User interface change data:
Start of Block
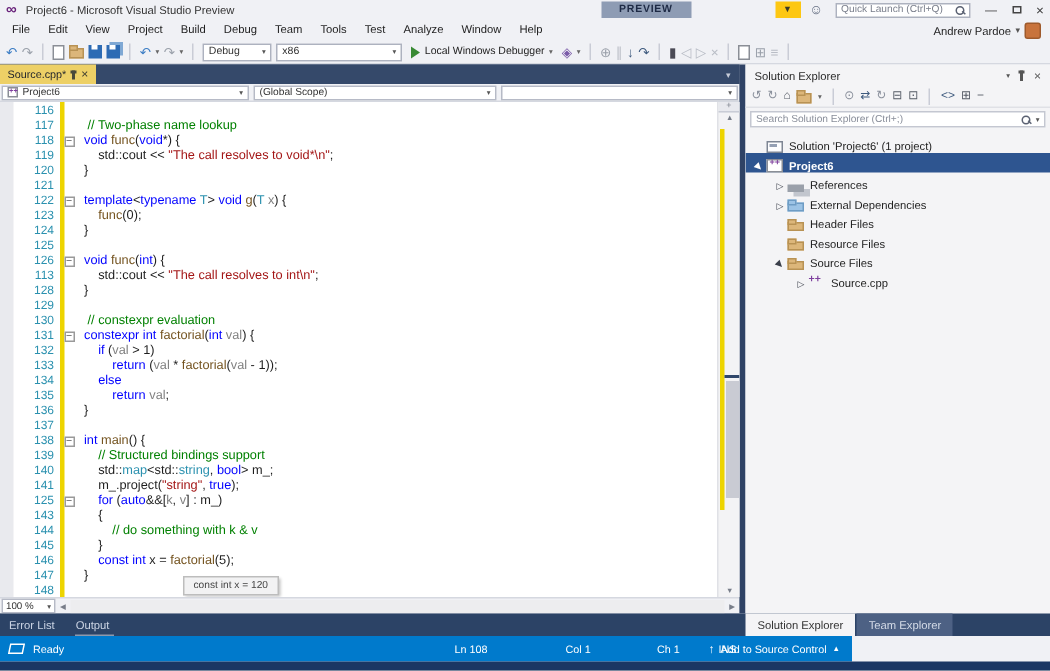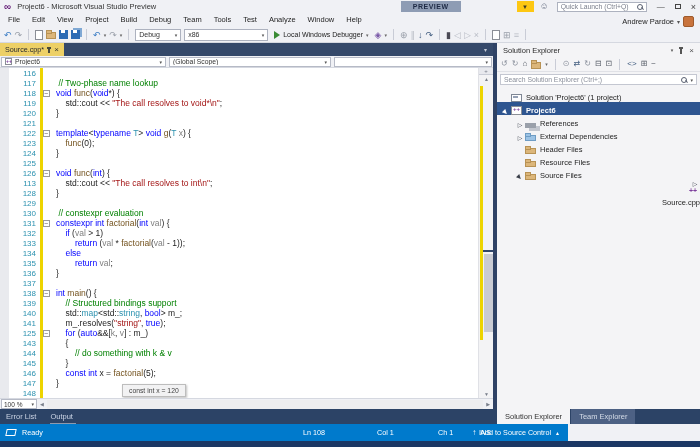--- a/index.html
+++ b/index.html
@@ -23,7 +23,7 @@
   .closex{margin-left:10px;color:#444;font-size:9px;}
 
   
-  .menubar{position:absolute;left:0;top:13px;width:700px;height:14px;background:#F0F1F5;display:flex;align-items:flex-end;padding:0 2px;gap:29px;}
+  .menubar{position:absolute;left:0;top:13px;width:700px;height:14px;background:#F0F1F5;display:flex;align-items:center;padding:0 2px;gap:29px;}
   .menu-item{padding:0 6px;line-height:14px;color:#1E1E1E;}
   .user-area{margin-left:auto;display:flex;align-items:center;gap:3px;padding-right:4px;}
   .user-caret{color:#555;font-size:6px;}

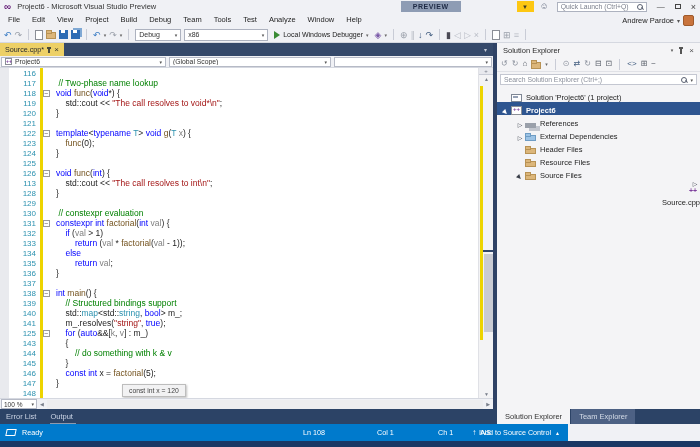--- a/index.html
+++ b/index.html
@@ -407,7 +407,7 @@
             <span class="ticon icon-folder"></span>
             <span class="tlabel">Source Files</span>
           </div>
-          <div class="trow" style="padding-left: 32px; flex-direction: column;">
+          <div class="trow" style="padding-left: 32px;">
             <span class="arrow">▷</span>
             <span class="ticon icon-cpp-file"></span>
             <span class="tlabel">Source.cpp</span>

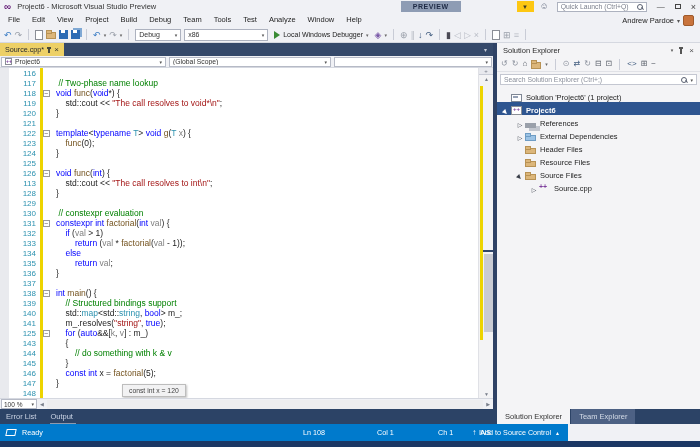--- a/index.html
+++ b/index.html
@@ -305,7 +305,7 @@
             <div class="cl"><span class="ln">138</span><span class="fold"><span class="foldbox">−</span></span><span class="src"><span class="tk">int</span><span class="tp"> </span><span class="tf">main</span><span class="tp">() {</span></span></div>
             <div class="cl"><span class="ln">139</span><span class="fold"></span><span class="src"><span class="tp">    </span><span class="tc">// Structured bindings support</span></span></div>
             <div class="cl"><span class="ln">140</span><span class="fold"></span><span class="src"><span class="tp">    std::</span><span class="tt">map</span><span class="tp">&lt;std::</span><span class="tt">string</span><span class="tp">, </span><span class="tk">bool</span><span class="tp">&gt; m_;</span></span></div>
-            <div class="cl"><span class="ln">141</span><span class="fold"></span><span class="src"><span class="tp">    m_.resolves(</span><span class="ts">"string"</span><span class="tp">, </span><span class="tk">true</span><span class="tp">);</span></span></div>
+            <div class="cl"><span class="ln">141</span><span class="fold"></span><span class="src"><span class="tp">    m_.project(</span><span class="ts">"string"</span><span class="tp">, </span><span class="tk">true</span><span class="tp">);</span></span></div>
             <div class="cl"><span class="ln">125</span><span class="fold"><span class="foldbox">−</span></span><span class="src"><span class="tp">    </span><span class="tk">for</span><span class="tp"> (</span><span class="tk">auto</span><span class="tp">&amp;&amp;[</span><span class="tv">k</span><span class="tp">, </span><span class="tv">v</span><span class="tp">] : m_)</span></span></div>
             <div class="cl"><span class="ln">143</span><span class="fold"></span><span class="src"><span class="tp">    {</span></span></div>
             <div class="cl"><span class="ln">144</span><span class="fold"></span><span class="src"><span class="tp">        </span><span class="tc">// do something with k &amp; v</span></span></div>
End of Block
#### Work task:
Pictures are not part of the copy; transcribe the rest of the data verbatim.

#### Problem solution:
--- a/index.html
+++ b/index.html
@@ -23,7 +23,7 @@
   .closex{margin-left:10px;color:#444;font-size:9px;}
 
   
-  .menubar{position:absolute;left:0;top:13px;width:700px;height:14px;background:#F0F1F5;display:flex;align-items:flex-end;padding:0 2px;gap:29px;}
+  .menubar{position:absolute;left:0;top:13px;width:700px;height:14px;background:#F0F1F5;display:flex;align-items:center;padding:0 2px;gap:29px;}
   .menu-item{padding:0 6px;line-height:14px;color:#1E1E1E;}
   .user-area{margin-left:auto;display:flex;align-items:center;gap:3px;padding-right:4px;}
   .user-caret{color:#555;font-size:6px;}

--- a/index.html
+++ b/index.html
@@ -407,7 +407,7 @@
             <span class="ticon icon-folder"></span>
             <span class="tlabel">Source Files</span>
           </div>
-          <div class="trow" style="padding-left: 32px; flex-direction: column;">
+          <div class="trow" style="padding-left: 32px;">
             <span class="arrow">▷</span>
             <span class="ticon icon-cpp-file"></span>
             <span class="tlabel">Source.cpp</span>

--- a/index.html
+++ b/index.html
@@ -305,7 +305,7 @@
             <div class="cl"><span class="ln">138</span><span class="fold"><span class="foldbox">−</span></span><span class="src"><span class="tk">int</span><span class="tp"> </span><span class="tf">main</span><span class="tp">() {</span></span></div>
             <div class="cl"><span class="ln">139</span><span class="fold"></span><span class="src"><span class="tp">    </span><span class="tc">// Structured bindings support</span></span></div>
             <div class="cl"><span class="ln">140</span><span class="fold"></span><span class="src"><span class="tp">    std::</span><span class="tt">map</span><span class="tp">&lt;std::</span><span class="tt">string</span><span class="tp">, </span><span class="tk">bool</span><span class="tp">&gt; m_;</span></span></div>
-            <div class="cl"><span class="ln">141</span><span class="fold"></span><span class="src"><span class="tp">    m_.resolves(</span><span class="ts">"string"</span><span class="tp">, </span><span class="tk">true</span><span class="tp">);</span></span></div>
+            <div class="cl"><span class="ln">141</span><span class="fold"></span><span class="src"><span class="tp">    m_.project(</span><span class="ts">"string"</span><span class="tp">, </span><span class="tk">true</span><span class="tp">);</span></span></div>
             <div class="cl"><span class="ln">125</span><span class="fold"><span class="foldbox">−</span></span><span class="src"><span class="tp">    </span><span class="tk">for</span><span class="tp"> (</span><span class="tk">auto</span><span class="tp">&amp;&amp;[</span><span class="tv">k</span><span class="tp">, </span><span class="tv">v</span><span class="tp">] : m_)</span></span></div>
             <div class="cl"><span class="ln">143</span><span class="fold"></span><span class="src"><span class="tp">    {</span></span></div>
             <div class="cl"><span class="ln">144</span><span class="fold"></span><span class="src"><span class="tp">        </span><span class="tc">// do something with k &amp; v</span></span></div>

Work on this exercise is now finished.